Dante: il nuovo capolavoro medievale di Pupi Avati
Giovanni Boccaccio viene incaricato dai Capitani di Or San Michele di portare dieci fiorini d’oro come risarcimento simbolico a Suor Beatrice, figlia di Dante Alighieri, monaca a Ravenna nel monastero di Santo Stefano degli Ulivi. Durante il viaggio, Boccaccio incontra alcuni personaggi che hanno conosciuto Dante o che hanno assistito alla sua morte, ripercorrendo così in una serie di flashback la vita del sommo poeta da quando, bambino, aveva perso la madre, fin all’incontro con Beatrice e alla sua prematura scomparsa, l’amicizia con Guido Cavalcanti, l’impegno politico e l’esilio
Dopo 60 opere, sommando film di lungometraggio, fiction seriali e prodotti per la televisione, Pupi Avati continua, incredibilmente, a essere uno degli autori più riconoscibili e insieme più fecondi del panorama italiano: il suo è un cinema ancestrale e libero, ai limiti dell’anarchia.

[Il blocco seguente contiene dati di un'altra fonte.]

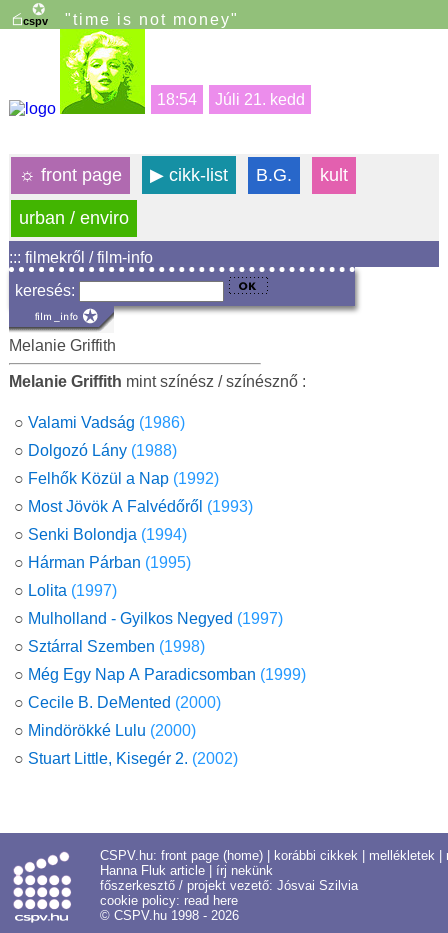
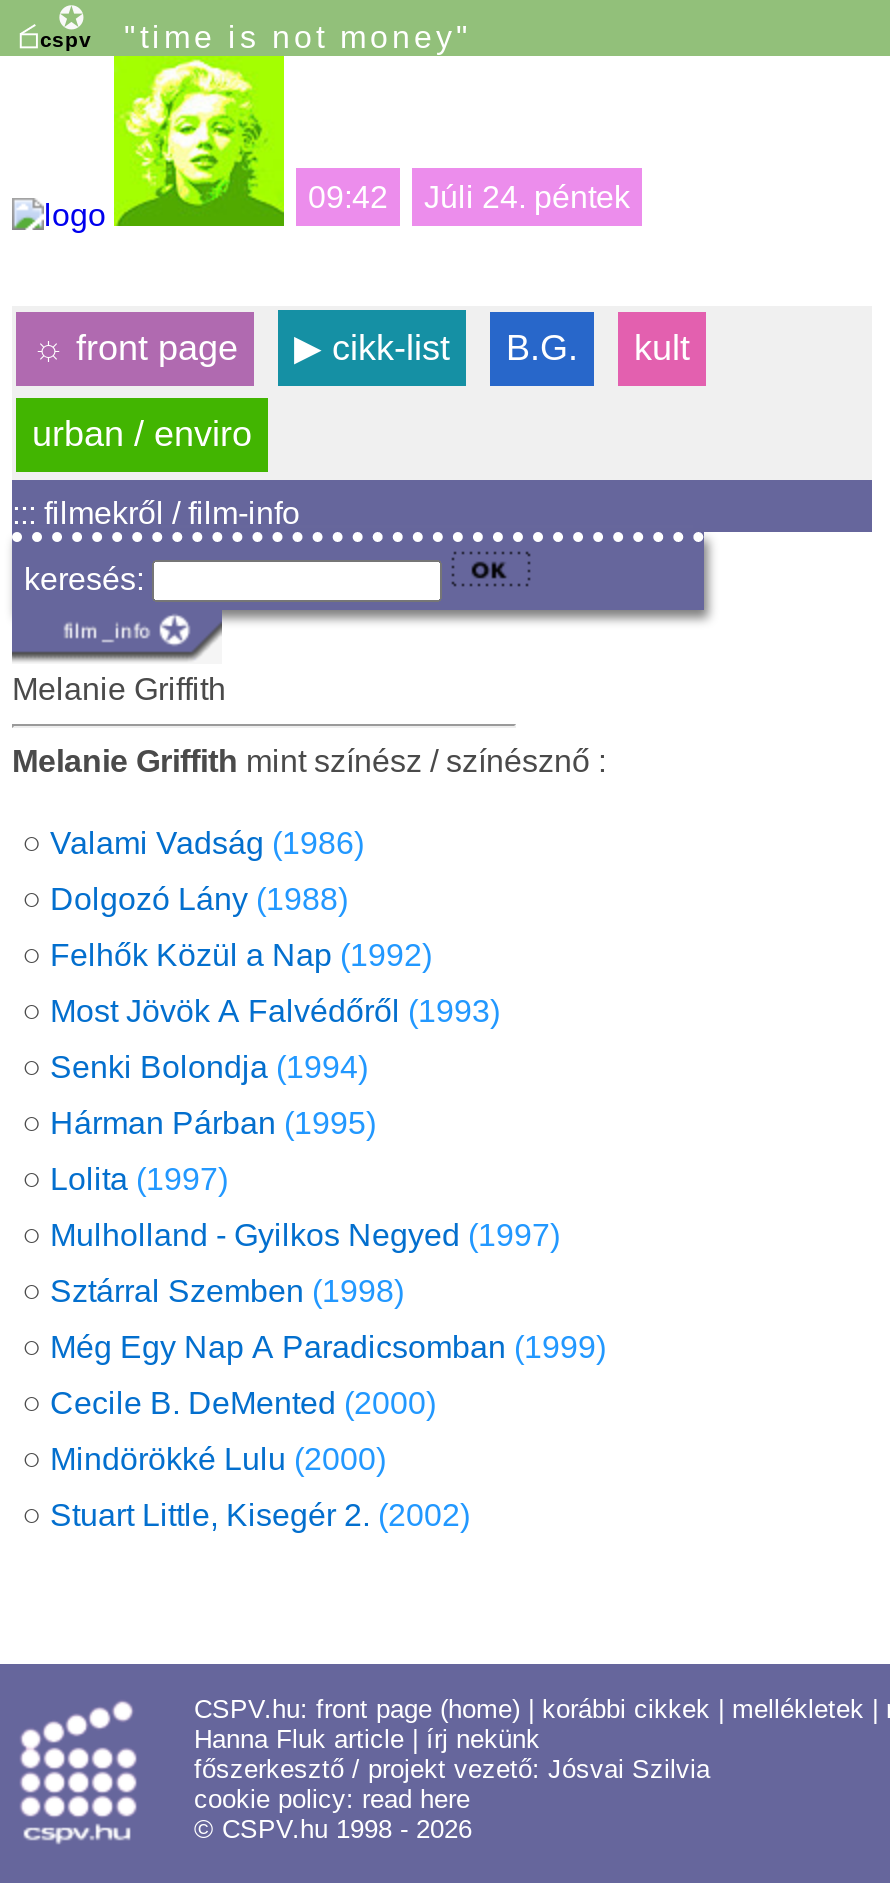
- 18:54
+ 09:42

- Júli 21. kedd
+ Júli 24. péntek
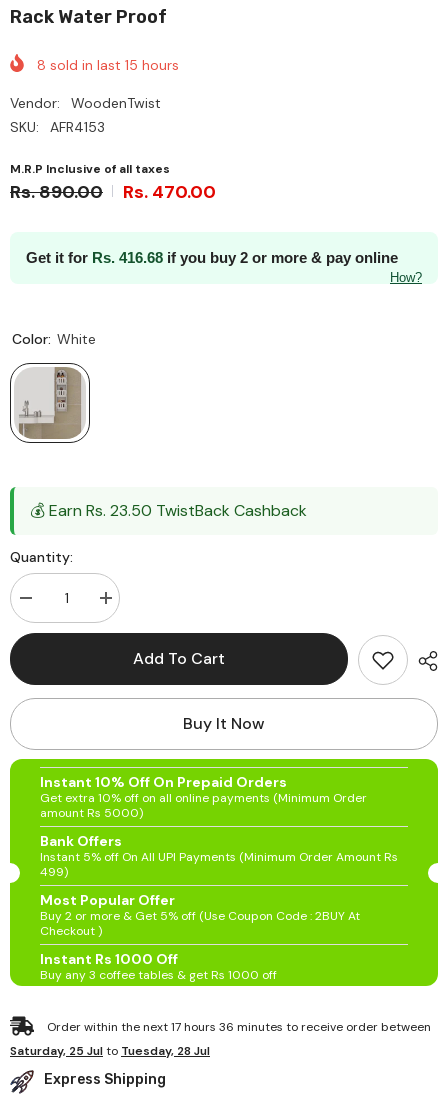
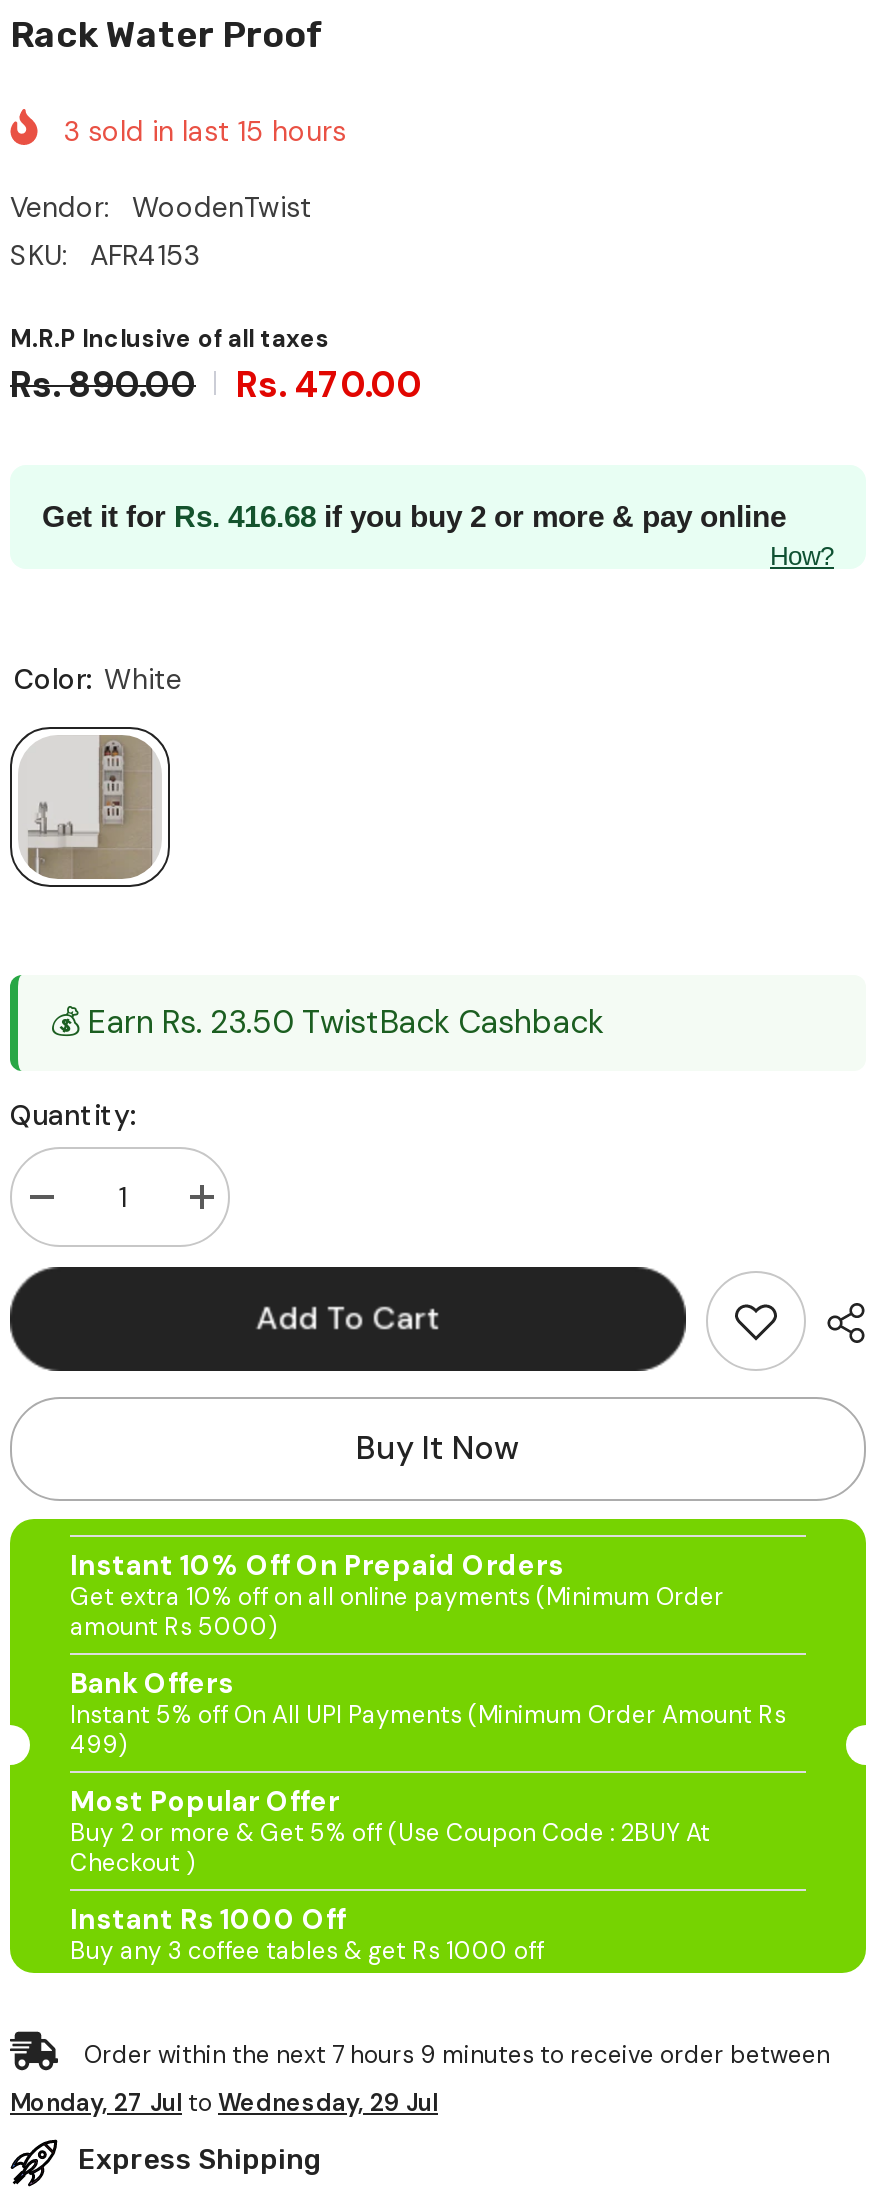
- 8 sold in last 15 hours
+ 3 sold in last 15 hours

- Order within the next 17 hours 36 minutes to receive order between
+ Order within the next 7 hours 9 minutes to receive order between

- Saturday, 25 Jul to Tuesday, 28 Jul
+ Monday, 27 Jul to Wednesday, 29 Jul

E questo per come riesce a svicolarsi da ogni convenzione stilistica e ogni moda rimanendo fedele a sé stesso ma insieme alzando sempre più il suo sguardo verso orizzonti nuovi e territori emotivi mai visti. Dante ne è l’esempio più folgorante: un film, e un personaggio, che fanno tremare le vene e i polsi per la difficoltà di rappresentazione. Eppure, questo agguerrito signore di 83 anni, trova in un suo stesso romanzo (L’alta fantasia. Il viaggio di Boccaccio alla scoperta di Dante) una chiave di lettura interessante che gli dà modo di usciredalle strettoie della biografia e allargare le maglie dell’agiografia. Nel suo film, il protagonista è Boccaccio nel suo viaggio verso Beatrice, la figlia del sommo poeta, che a Ravenna continua a soffrire per l’esilio imposto al padre. Questa declinazione impervia ma fascinosa restituisce un film oscuro, inquietante, con un autore che senza nessun tipo di legaccio commerciale torna ai suoi film più inquieti e dipinge uno dei periodi storici a lui più congeniali, il Medioevo, con tutta la sporcizia e il fetore umano che lo caratterizza. Dante è un film che riprende lo stupore del Magnificat, le ombre de L’arcano incantatore, la furia de I cavalieri che fecero l’impresa: e su tutto, la morbida malinconia del ricordo, segno distintivo del cinema avatiano, che viene da lontano e da vicino, ovvero dall’ossessione esistenziale di un regista che ha sempre scavato nel ricordo e nel passato per (non) riuscire a fare pace con il presente. Il risultato è un’opera insolitamente cruda, viva nel suo travolgersi nel fango e nella miseria di un volgo due/trecentesco che sopravvive tra la peste e la guerra, con gli occhi perennemente rivolti all’oltretomba e alla fame: tutto però filtrato dall’ostinato amore di Boccaccio per l’arte dantesca e dai versi luminosi del più grande poeta italiano. Sincero e partecipato, appassionato e ambizioso, il film trasuda gioia e sofferenza, si immerge e si intride senza paura degli umori letteralmente pestilenziali di un’epoca ricostruita con precisione millimetrica e accademica.
Pupi Avati sa come delineare i personaggi, così lontani e così vicini, ritrova un’ispirazione mai persa e corona il sogno di girare un film su Dante Alighieri seguendo – anche lui come Boccaccio – un pellegrinaggio fisico e spirituale verso l’obiettivo splendente che è la divinità dell’esistenza umana. I ritratti storici sono fedeli quanto basta: Bonifacio VIII e Guido Cavalcanti, Gemma Donati e Simone de’ Bardi, Beatrice Portinari e Giovanni Boccaccio, fino a Dante che è centro propulsore di ogni cosa e personaggio quasi a latere, che si fa gentilmente da parte permettendo allo spettatore di scrutare nel passato. Con l’ombra della morte che sovrasta tutto e tutti, con il misticismo misterico di una messa in scena perturbante, Avati mette a fuoco l’oggetto del suo studio e del suo amore e costruisce un film immenso, che si fa piccolo nelle dimensioni e grandissimo nei risultati.